> [What the task asks]
Return, unchanged, every line starting at the one with "[695,138,798,157] experiment. ->" and running through the last line of the material below, with nothing else added.

### Provided information ###

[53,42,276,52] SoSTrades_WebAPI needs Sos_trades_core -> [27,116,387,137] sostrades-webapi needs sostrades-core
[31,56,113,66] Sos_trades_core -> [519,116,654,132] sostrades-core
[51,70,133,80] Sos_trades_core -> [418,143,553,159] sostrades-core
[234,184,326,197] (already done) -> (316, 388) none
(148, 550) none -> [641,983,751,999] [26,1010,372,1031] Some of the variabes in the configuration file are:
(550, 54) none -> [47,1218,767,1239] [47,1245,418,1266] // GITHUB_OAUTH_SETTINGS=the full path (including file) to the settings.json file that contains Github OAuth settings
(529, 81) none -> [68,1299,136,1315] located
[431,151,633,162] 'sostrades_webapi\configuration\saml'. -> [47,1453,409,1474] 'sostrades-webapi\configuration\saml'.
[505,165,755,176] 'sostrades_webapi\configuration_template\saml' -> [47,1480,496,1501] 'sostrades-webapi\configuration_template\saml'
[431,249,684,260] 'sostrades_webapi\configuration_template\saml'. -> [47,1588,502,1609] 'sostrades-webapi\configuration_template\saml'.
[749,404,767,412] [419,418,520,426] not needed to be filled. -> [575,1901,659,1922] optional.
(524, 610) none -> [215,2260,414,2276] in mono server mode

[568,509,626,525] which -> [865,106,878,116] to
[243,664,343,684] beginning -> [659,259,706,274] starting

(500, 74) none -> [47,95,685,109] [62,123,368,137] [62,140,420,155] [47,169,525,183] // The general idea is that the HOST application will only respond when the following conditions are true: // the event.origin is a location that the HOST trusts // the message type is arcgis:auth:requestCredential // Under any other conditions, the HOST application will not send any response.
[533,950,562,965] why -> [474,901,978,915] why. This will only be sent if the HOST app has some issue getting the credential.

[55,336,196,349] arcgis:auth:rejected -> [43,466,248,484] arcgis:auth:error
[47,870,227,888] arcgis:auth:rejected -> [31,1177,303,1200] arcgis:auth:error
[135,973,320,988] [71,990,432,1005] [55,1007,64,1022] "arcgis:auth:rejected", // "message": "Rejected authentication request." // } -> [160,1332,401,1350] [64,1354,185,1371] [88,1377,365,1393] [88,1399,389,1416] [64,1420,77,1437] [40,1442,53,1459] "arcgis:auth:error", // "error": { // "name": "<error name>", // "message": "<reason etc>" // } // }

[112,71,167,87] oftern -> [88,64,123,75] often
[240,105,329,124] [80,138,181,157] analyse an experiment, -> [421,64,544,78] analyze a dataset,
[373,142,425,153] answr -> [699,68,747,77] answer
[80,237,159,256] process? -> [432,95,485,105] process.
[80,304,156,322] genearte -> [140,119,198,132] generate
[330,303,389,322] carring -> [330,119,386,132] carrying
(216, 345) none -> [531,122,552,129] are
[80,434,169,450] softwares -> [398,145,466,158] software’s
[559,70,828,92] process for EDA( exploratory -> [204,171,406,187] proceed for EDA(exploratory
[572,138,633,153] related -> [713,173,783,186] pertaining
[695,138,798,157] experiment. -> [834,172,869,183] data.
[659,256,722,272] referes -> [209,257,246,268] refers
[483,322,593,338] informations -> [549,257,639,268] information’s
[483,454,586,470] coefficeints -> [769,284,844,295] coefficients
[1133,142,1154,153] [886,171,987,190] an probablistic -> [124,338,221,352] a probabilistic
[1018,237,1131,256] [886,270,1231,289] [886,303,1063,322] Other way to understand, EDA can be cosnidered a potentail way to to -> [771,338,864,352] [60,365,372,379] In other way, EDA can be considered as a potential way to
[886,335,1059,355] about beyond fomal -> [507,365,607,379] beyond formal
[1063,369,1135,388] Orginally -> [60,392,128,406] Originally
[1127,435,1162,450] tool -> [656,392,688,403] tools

###

> [The answer]
[695,138,798,157] experiment. -> [834,172,869,183] data.
[659,256,722,272] referes -> [209,257,246,268] refers
[483,322,593,338] informations -> [549,257,639,268] information’s
[483,454,586,470] coefficeints -> [769,284,844,295] coefficients
[1133,142,1154,153] [886,171,987,190] an probablistic -> [124,338,221,352] a probabilistic
[1018,237,1131,256] [886,270,1231,289] [886,303,1063,322] Other way to understand, EDA can be cosnidered a potentail way to to -> [771,338,864,352] [60,365,372,379] In other way, EDA can be considered as a potential way to
[886,335,1059,355] about beyond fomal -> [507,365,607,379] beyond formal
[1063,369,1135,388] Orginally -> [60,392,128,406] Originally
[1127,435,1162,450] tool -> [656,392,688,403] tools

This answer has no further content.